Reinforcers, drives, and incentive systems
It is first helpful to consider how the field has moved conceptually in recent decades. Although emotions are unobservable, many objective expressions and behavioral, physiological, and neural responses to emotional stimuli have been selected by evolution. Studies of these objective responses in animals and humans provide valuable windows into brain reward function. Early drive theories held that hunger and thirst states motivated behavior directly as aversive drive states and that reinforcers simply reduced those states, strengthening preceding stimulus–response (S–R) habits or increasing the probability of operant response emission. Rewards are recognized now to act at least as importantly as hedonic incentives, causing neural representations that elicit motivation and goal pursuit, rather than as mere habit reinforcers. Physiological drive states nevertheless play important roles in incentive motivation, but primarily by increasing the perceived hedonic and incentive value of the corresponding reward; for example, food tastes better when hungry, drink when thirsty, and so on. Perhaps surprisingly, even drug reward and withdrawal appear to motivate drug-taking behavior primarily via incentive modulation principles rather than directly via simple aversive drives (Stewart and Wise, 1992). Accordingly, it behooves affective neuroscientists to understand the neural basis of incentive properties of rewards.

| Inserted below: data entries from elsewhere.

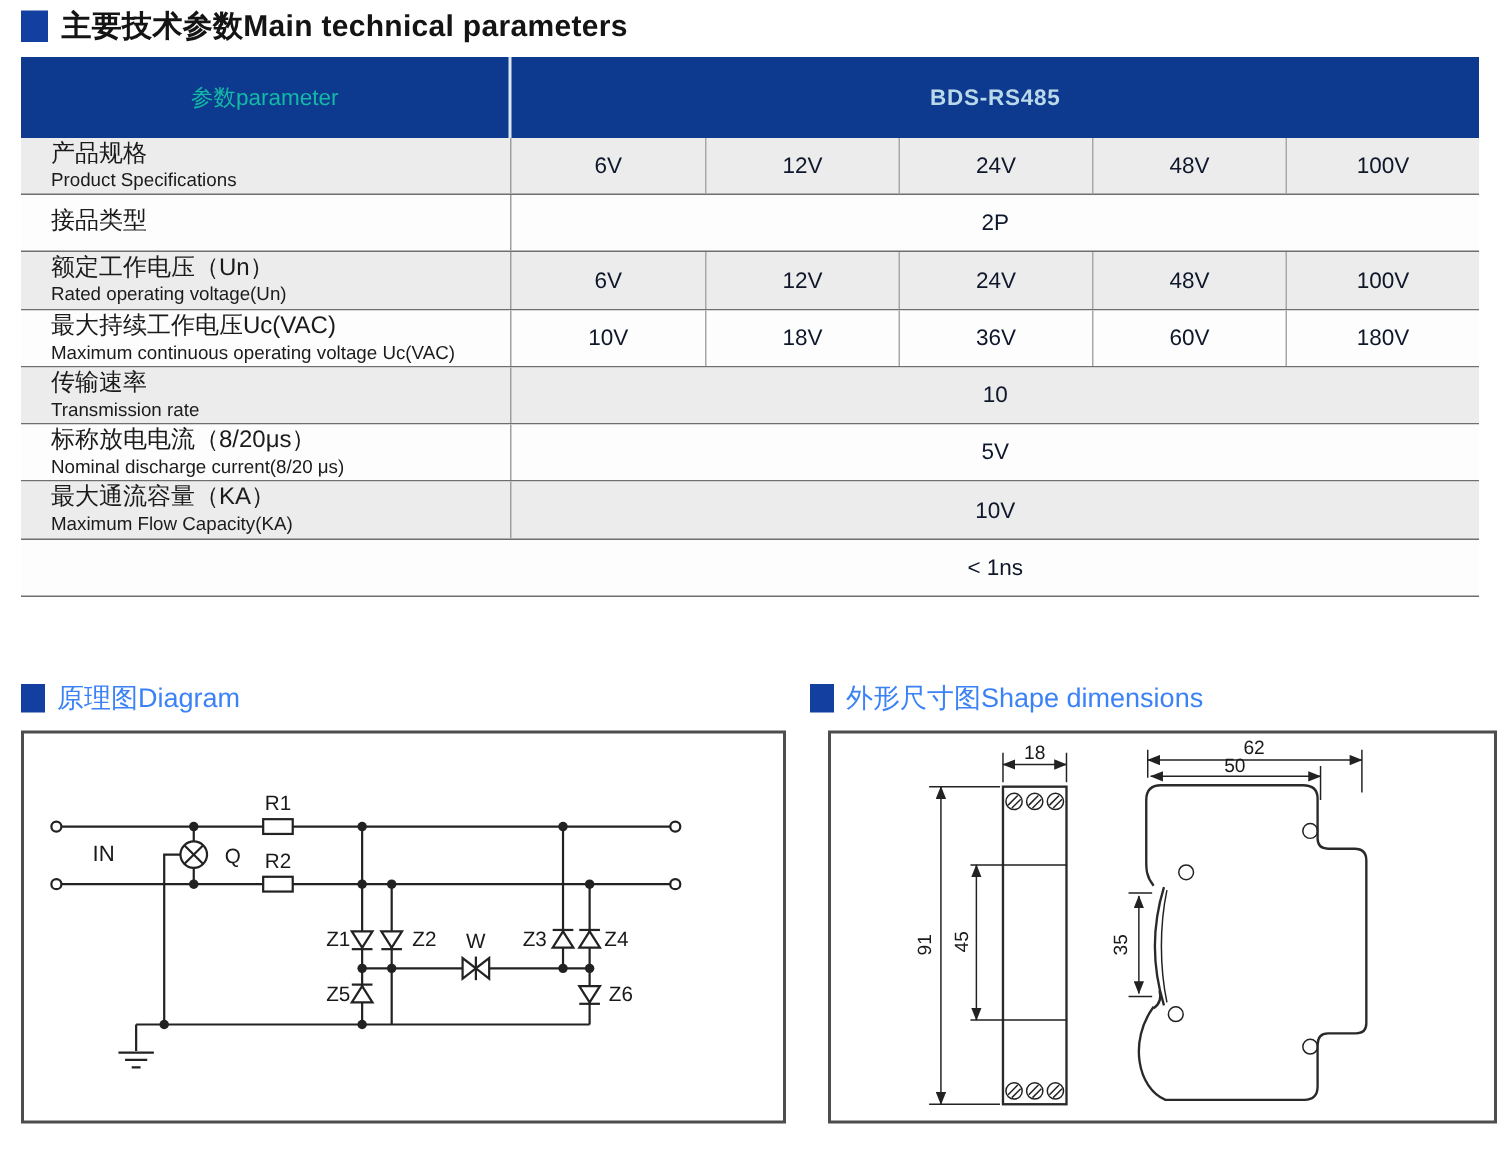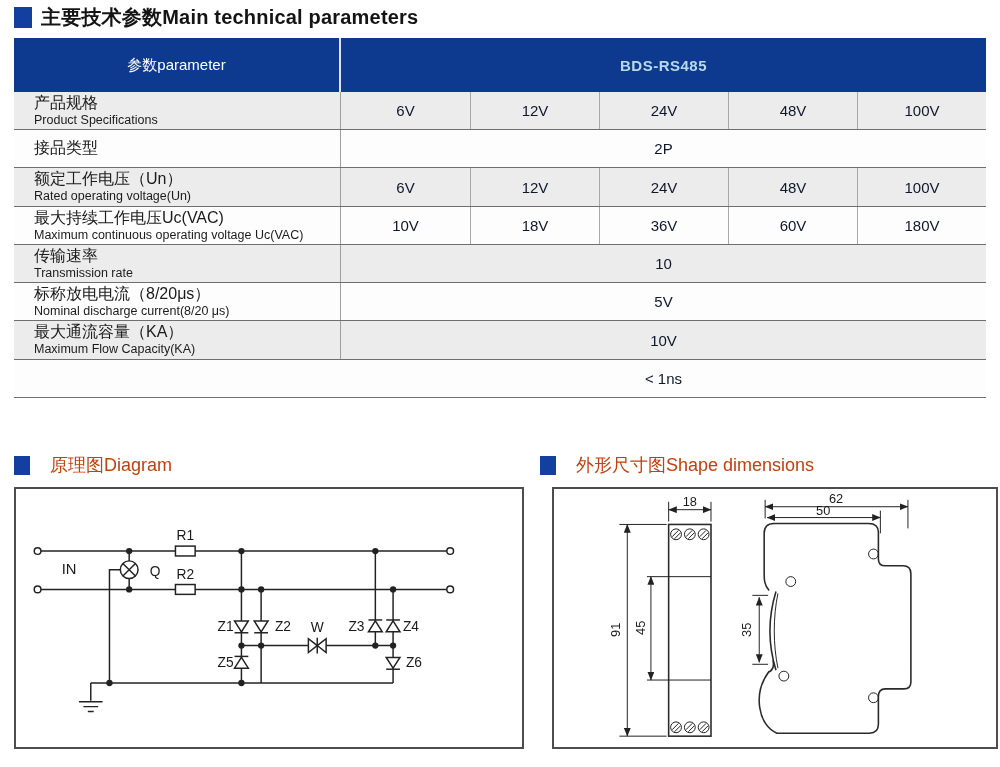"参数parameter" .th { color: #ffffff -> #14b8a6 }
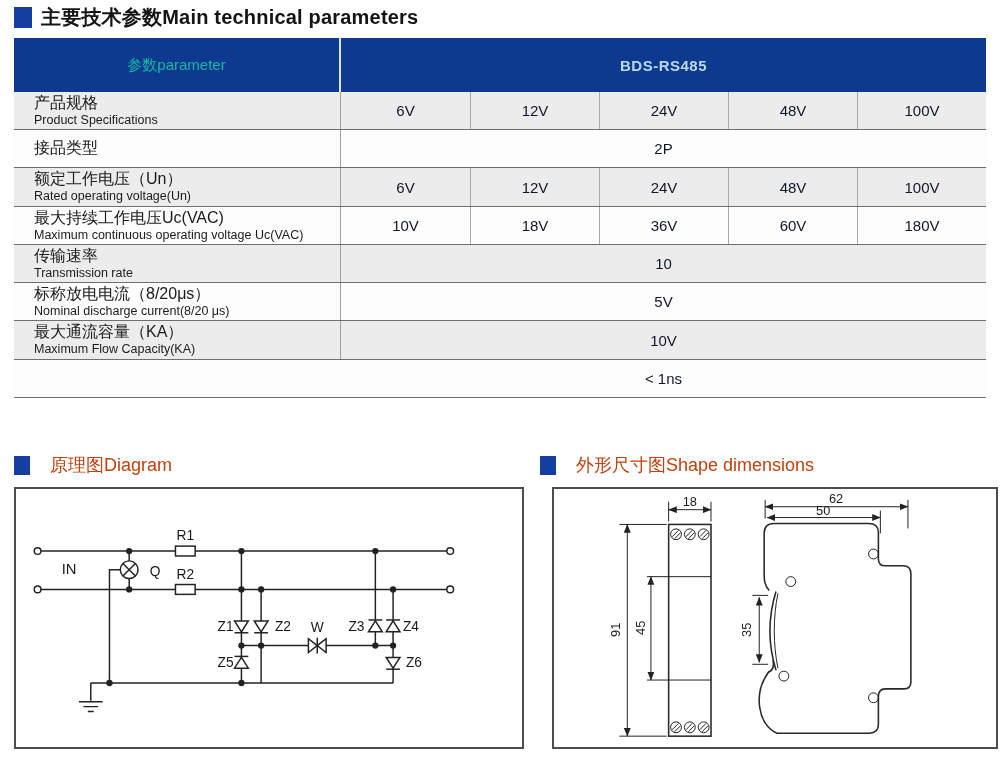"原理图Diagram" .sec .txt { color: #c2410c -> #3b82f6; margin-left: 12px -> none }
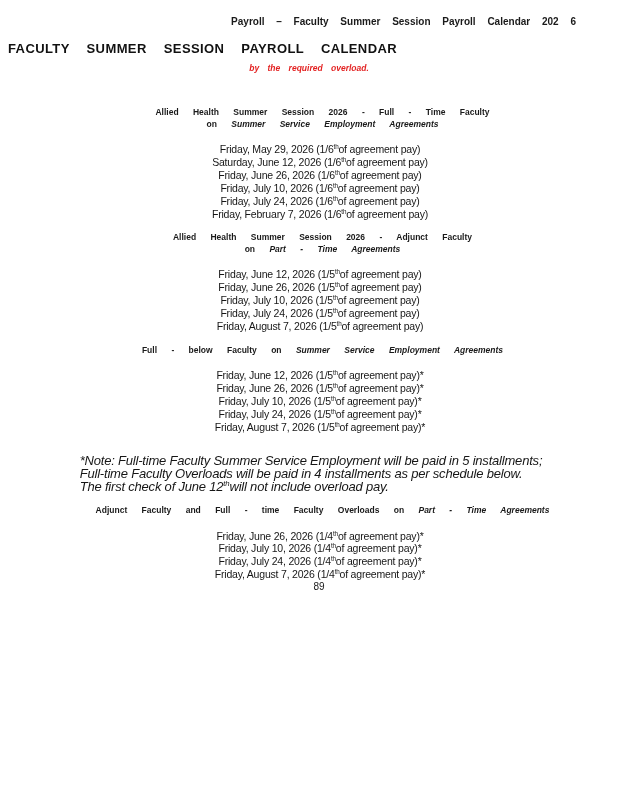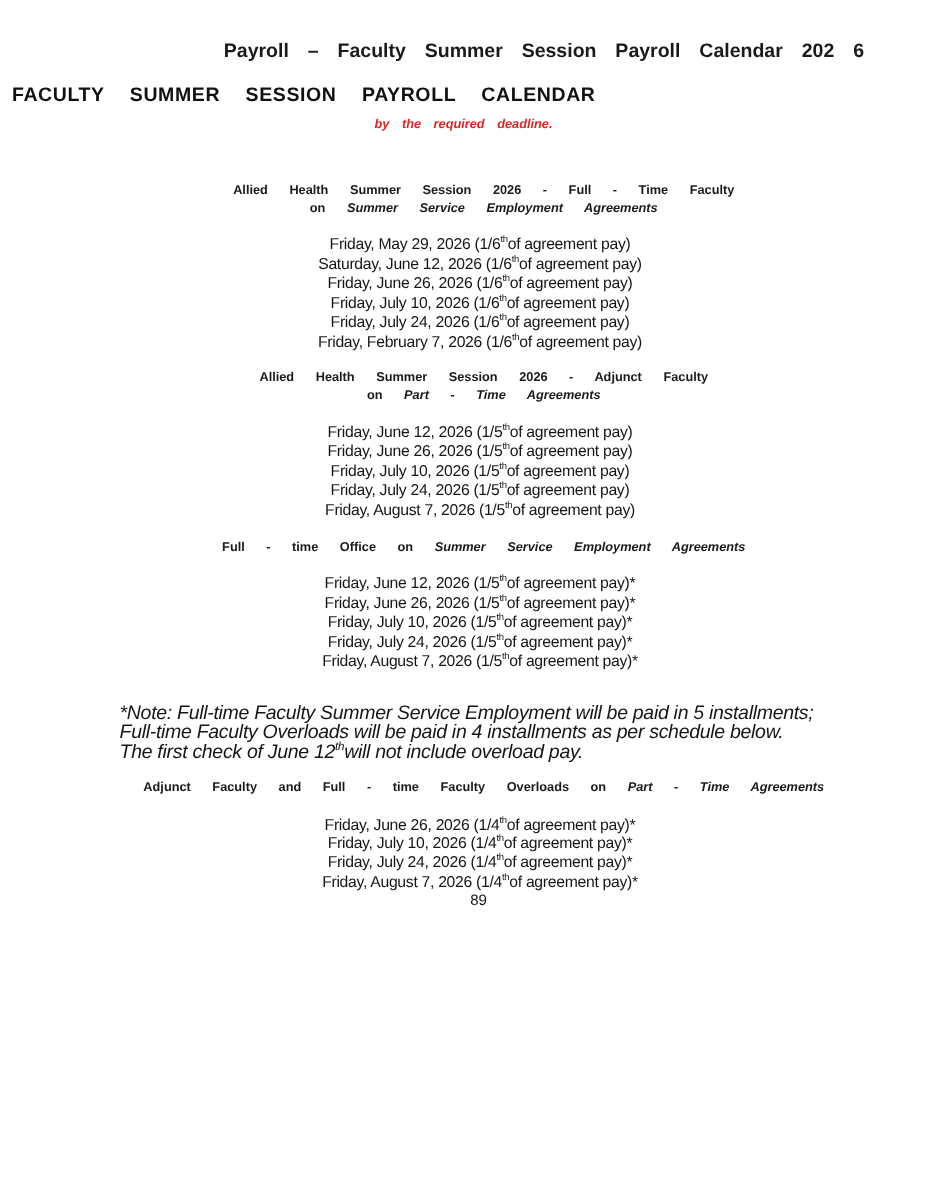"Payroll – Faculty Summer Session" .running-header { font-size: 13px -> 10px; padding-top: 26px -> 16px }
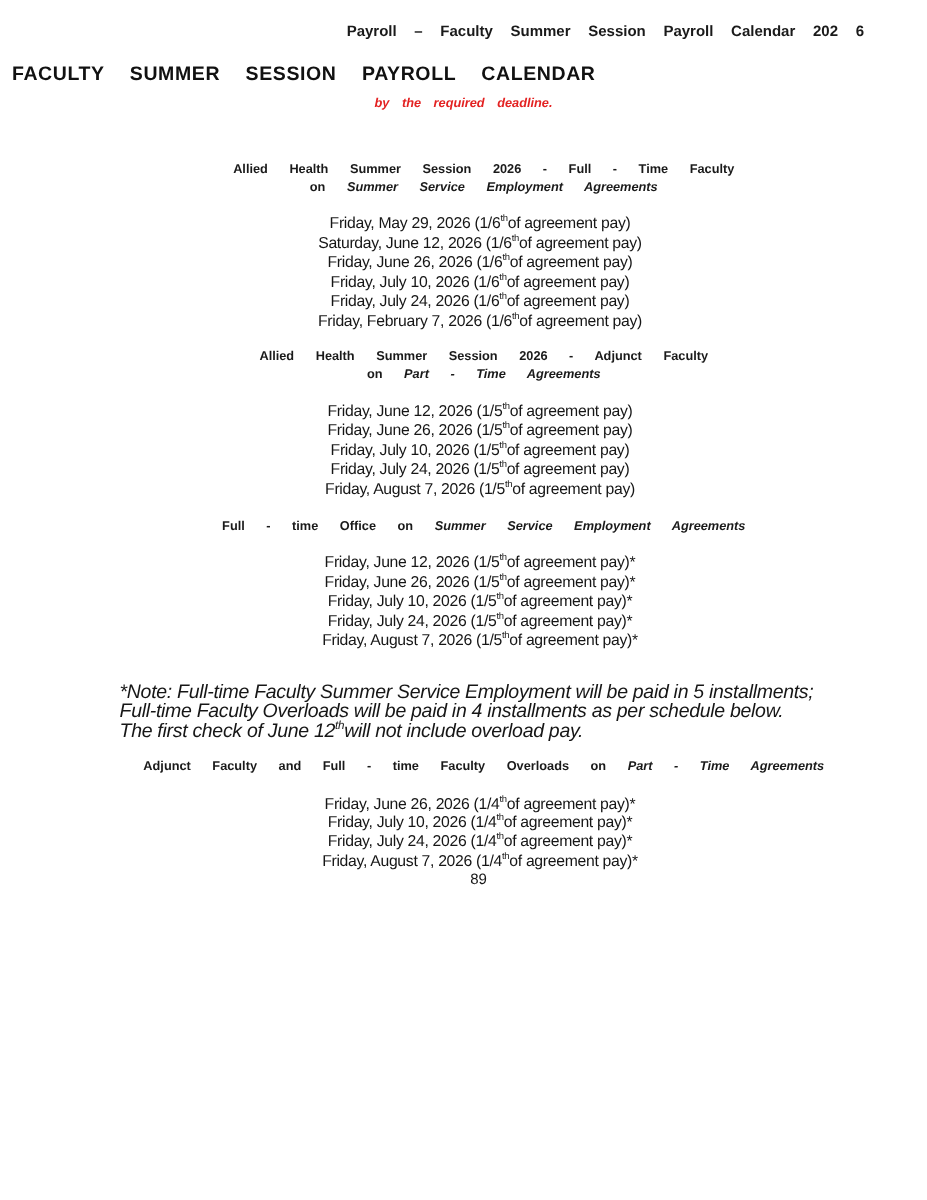"by the required deadline." div.notice-line-2 { text: deadline -> overload }
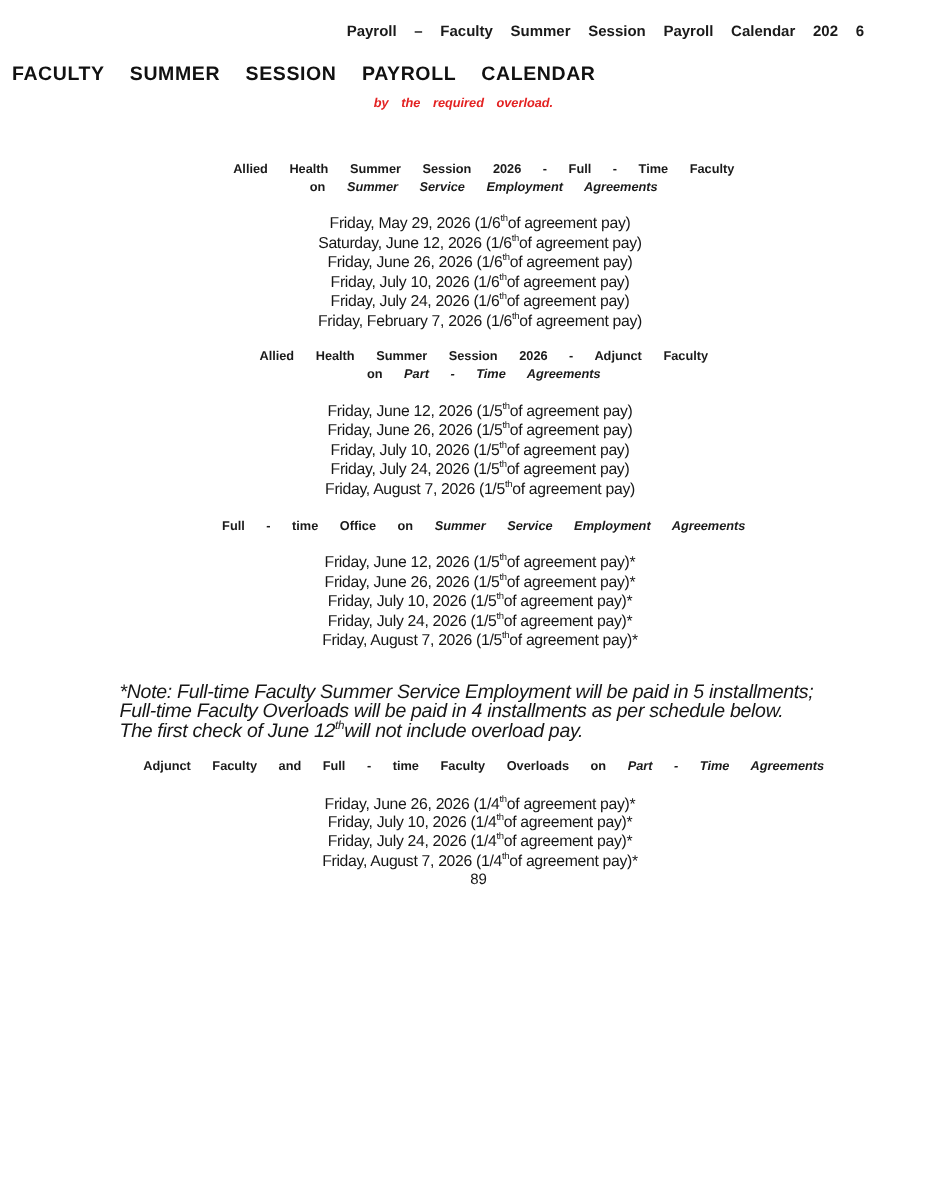"Full - time Office on" span { text: time Office -> below Faculty }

Mesocorticolimbic dopamine: pleasure, reinforcement, reward prediction, incentive salience, or what?
It has long been recognized that reward processing depends on mesocorticolimbic DA systems, comprising DA neurons in the ventral tegmental area (VTA) and their projections to nucleus accumbens (NAc), amygdala, prefrontal cortex (PFC), and other forebrain regions. Major efforts have attempted to specify what function this system contributes. Does mesocorticolimbic DA mediate the pleasure of reward stimuli? This was originally suggested because mesocorticolimbic systems are activated by many natural and drug rewards, and their blockade impairs the behavioral effectiveness of most reinforcers (Wise, 1985). Do mesocorticolimbic projections instead learn and predict the occurrence of rewards? That influential associative hypothesis was based on evidence that DA neurons fire to cues that predict rewards but not to already predicted hedonic rewards (Schultz, 2000). Do mesocorticolimbic DA systems mediate the incentive salience attributed to neural representations of rewards and cues, causing them to become perceived as “wanted” goals? That incentive “wanting” hypothesis was based originally on evidence that mesolimbic DA is not needed to mediate the hedonic impact or “liking” for sweet rewards, or new learning about them, despite its importance for motivated behavior to obtain the same rewards (Berridge and Robinson, 1998). Or finally, does mesocorticolimbic DA involvement in reward pursuit reflect broader functions, such as attention, complex sensorimotor integration, effort, or switching among behavioral programs? Those functions were proposed on the basis of various observations that do not readily fit a pure reward framework (Salamone, 1994; Gray et al., 1999; Ikemoto and Panksepp, 1999; Redgrave et al., 1999; Horvitz, 2000). Each hypothesis has its adherents, although there is recognition that they share important commonalities, and a consensus on motivational incentive function may now be forming.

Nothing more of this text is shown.